Abstract algebra: homomorphism and kernel from $\Bbb Z$ to $S_{3}$

Question

1) Assume that there exist homomorphisms $f:\mathbb{Z} \rightarrow S_{3}$ where $\ker(f)\neq \mathbb{Z}$? What are the possible kernels? Explain.
2) Lest at least two non-trivial homomorphisms $f:\mathbb{Z} \rightarrow S_{3}$ whose kernel are not $\mathbb{Z}$.

Answer 1

Hint : $\mathbb{Z}_2$ and $\mathbb{Z}_3$ are subgroups of $S_3$ (of course upto isomorphism) .

Answer 2

Note that if $\ker(f) \neq \mathbb{Z}$, then $f(1) \neq e$ ($e$ referring to the identity of $S_3$). Why?
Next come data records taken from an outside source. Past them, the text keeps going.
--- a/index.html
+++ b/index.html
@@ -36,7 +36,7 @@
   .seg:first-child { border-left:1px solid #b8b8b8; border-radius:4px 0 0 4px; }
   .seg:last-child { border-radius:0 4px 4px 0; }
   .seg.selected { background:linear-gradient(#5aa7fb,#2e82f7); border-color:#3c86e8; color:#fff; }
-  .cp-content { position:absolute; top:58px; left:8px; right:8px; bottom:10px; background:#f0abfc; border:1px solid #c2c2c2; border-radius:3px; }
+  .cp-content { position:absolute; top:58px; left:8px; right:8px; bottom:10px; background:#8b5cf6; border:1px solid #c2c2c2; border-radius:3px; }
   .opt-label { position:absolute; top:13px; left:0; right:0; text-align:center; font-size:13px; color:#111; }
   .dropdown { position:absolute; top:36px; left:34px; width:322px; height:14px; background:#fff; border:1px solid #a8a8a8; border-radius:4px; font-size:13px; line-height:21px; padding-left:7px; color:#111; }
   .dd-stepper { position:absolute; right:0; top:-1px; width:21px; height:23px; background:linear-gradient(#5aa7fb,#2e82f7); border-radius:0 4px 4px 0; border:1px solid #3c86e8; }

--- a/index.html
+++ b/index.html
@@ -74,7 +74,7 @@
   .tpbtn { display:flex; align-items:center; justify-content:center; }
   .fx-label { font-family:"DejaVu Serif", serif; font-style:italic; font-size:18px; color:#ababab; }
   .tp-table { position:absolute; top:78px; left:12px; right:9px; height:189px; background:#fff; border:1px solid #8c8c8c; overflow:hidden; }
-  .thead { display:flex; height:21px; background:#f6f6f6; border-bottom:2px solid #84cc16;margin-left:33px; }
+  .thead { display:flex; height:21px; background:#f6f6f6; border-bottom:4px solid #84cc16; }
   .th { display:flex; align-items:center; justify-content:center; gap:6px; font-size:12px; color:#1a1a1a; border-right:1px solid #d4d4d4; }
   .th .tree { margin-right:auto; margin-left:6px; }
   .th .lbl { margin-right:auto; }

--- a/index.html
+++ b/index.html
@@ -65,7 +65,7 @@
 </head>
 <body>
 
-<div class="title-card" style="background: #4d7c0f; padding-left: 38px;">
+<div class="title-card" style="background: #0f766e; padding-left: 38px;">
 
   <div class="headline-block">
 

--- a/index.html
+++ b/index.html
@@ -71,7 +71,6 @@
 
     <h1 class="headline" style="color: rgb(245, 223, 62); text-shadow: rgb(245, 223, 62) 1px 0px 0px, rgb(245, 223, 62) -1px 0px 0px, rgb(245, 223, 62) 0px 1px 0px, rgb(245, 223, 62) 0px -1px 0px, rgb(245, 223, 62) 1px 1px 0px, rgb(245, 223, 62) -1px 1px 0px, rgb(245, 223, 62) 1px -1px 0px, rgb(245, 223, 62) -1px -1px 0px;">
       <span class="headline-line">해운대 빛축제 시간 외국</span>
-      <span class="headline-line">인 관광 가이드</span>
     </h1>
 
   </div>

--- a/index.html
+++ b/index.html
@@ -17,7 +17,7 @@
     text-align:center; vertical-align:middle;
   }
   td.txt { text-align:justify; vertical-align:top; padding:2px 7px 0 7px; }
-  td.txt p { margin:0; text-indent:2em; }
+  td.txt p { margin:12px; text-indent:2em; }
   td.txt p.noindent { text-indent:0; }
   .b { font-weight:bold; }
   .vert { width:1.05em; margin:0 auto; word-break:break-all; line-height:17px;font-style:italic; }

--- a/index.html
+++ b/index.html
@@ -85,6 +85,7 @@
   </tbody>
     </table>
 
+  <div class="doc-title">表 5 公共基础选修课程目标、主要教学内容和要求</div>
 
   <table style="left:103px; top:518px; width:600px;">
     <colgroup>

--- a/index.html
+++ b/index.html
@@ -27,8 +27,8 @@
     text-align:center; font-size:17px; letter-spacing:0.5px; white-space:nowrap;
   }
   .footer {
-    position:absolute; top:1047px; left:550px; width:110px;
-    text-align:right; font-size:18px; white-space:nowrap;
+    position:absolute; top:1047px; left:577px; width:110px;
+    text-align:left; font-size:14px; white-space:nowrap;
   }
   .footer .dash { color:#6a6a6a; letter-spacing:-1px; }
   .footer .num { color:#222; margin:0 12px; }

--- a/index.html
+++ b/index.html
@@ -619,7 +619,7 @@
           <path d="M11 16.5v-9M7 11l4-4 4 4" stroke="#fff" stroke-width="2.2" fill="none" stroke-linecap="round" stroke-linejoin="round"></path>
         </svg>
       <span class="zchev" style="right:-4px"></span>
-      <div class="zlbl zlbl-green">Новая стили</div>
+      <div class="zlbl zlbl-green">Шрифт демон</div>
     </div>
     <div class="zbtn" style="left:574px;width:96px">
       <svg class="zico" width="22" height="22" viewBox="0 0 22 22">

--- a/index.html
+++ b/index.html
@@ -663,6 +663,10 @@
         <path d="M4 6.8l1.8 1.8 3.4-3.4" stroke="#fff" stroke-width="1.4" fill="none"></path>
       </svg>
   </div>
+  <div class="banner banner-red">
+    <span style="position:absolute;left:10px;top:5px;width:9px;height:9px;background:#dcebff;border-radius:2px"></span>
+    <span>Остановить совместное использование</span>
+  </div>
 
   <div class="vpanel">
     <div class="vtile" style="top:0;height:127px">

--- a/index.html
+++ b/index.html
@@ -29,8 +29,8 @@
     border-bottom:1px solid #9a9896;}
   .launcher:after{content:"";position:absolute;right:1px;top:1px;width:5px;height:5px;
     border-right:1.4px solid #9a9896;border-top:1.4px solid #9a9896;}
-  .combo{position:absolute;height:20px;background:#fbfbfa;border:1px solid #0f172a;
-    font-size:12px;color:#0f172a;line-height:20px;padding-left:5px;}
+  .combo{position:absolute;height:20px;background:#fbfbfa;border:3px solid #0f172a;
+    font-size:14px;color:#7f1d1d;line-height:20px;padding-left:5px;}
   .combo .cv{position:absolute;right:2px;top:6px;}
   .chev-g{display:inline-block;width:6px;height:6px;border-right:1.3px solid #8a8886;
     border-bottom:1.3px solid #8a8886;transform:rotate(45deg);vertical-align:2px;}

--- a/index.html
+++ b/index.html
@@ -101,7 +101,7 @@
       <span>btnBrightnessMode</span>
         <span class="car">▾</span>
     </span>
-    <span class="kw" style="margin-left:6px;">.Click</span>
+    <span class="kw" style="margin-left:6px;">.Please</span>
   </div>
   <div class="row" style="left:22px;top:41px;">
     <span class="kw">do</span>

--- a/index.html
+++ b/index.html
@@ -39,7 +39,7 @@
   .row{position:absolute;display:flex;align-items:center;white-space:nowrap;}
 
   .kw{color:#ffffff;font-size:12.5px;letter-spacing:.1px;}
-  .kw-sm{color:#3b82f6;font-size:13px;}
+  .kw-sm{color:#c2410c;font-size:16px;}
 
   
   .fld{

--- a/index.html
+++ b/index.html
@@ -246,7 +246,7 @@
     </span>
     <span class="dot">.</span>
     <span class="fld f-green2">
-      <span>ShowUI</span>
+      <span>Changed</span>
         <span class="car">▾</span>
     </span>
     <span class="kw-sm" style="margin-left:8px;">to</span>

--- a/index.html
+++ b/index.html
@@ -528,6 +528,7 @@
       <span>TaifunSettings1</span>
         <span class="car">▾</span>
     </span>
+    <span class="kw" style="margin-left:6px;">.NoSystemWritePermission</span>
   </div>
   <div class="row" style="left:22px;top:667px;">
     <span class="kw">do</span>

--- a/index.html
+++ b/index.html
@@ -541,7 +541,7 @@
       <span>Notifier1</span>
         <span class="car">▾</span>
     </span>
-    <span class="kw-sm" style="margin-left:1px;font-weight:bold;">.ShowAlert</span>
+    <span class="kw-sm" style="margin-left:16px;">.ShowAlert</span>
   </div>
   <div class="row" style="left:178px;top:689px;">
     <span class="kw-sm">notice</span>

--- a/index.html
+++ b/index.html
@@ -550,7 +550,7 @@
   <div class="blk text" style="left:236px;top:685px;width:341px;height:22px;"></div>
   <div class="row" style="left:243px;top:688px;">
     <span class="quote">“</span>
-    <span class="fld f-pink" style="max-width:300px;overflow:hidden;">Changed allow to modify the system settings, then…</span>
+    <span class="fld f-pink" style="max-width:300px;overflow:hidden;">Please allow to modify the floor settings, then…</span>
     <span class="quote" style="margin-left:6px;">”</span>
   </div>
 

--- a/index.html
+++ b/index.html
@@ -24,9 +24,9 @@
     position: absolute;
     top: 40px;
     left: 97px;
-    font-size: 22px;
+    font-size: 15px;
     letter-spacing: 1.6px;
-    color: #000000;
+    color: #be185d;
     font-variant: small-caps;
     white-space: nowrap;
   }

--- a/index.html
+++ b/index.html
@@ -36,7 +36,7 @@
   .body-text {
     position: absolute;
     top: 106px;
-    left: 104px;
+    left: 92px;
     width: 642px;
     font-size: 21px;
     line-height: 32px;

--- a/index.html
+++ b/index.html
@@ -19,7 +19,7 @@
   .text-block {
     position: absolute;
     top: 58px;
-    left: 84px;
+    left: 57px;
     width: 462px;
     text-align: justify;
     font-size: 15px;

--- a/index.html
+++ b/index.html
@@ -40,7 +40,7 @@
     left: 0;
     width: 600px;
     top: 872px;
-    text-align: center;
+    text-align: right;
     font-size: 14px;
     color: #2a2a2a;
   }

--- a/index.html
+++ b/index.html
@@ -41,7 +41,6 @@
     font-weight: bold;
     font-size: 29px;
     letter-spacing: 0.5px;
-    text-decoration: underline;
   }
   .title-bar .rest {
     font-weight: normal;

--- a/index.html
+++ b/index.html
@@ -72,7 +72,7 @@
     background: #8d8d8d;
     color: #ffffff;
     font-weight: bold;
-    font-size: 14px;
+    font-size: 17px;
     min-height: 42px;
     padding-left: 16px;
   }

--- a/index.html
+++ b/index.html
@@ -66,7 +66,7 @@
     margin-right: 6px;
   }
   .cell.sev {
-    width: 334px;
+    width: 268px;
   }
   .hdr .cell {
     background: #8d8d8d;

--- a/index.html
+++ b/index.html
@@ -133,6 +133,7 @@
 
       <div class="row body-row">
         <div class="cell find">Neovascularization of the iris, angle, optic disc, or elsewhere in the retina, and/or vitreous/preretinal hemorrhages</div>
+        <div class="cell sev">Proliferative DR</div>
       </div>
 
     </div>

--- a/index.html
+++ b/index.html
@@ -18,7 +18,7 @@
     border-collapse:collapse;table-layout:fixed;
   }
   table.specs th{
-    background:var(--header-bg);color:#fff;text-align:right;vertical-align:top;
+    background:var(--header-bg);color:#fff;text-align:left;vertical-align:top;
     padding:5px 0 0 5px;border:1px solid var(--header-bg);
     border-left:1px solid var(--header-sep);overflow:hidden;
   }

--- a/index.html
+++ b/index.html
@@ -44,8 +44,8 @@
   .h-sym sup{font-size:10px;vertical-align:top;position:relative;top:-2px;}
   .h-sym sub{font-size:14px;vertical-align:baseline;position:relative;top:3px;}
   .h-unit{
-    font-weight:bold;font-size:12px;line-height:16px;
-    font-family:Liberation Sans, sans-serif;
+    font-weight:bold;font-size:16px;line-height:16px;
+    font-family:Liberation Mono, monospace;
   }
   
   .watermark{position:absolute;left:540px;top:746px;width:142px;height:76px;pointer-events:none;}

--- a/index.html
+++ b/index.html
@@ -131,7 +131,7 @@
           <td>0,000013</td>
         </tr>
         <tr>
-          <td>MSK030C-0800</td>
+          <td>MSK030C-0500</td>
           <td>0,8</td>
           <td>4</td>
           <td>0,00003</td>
With the above established, we have two possibilities: either the order of $f(1)$ is $2$, or the order of $f(1)$ is $3$. In the first case, we have $f(2k) = f(2)^k = e^k = e$, so that $\ker(f) = 2\mathbb{Z}$. Similarly, in the second case, we have $\ker(f) = 3\mathbb{Z}$.

Examples:

• $f:\mathbb{Z}\to S_3, f(k) = (1\quad 2)^k$
• $f:\mathbb{Z}\to S_3, f(k) = (1\quad 2\quad 3)^k$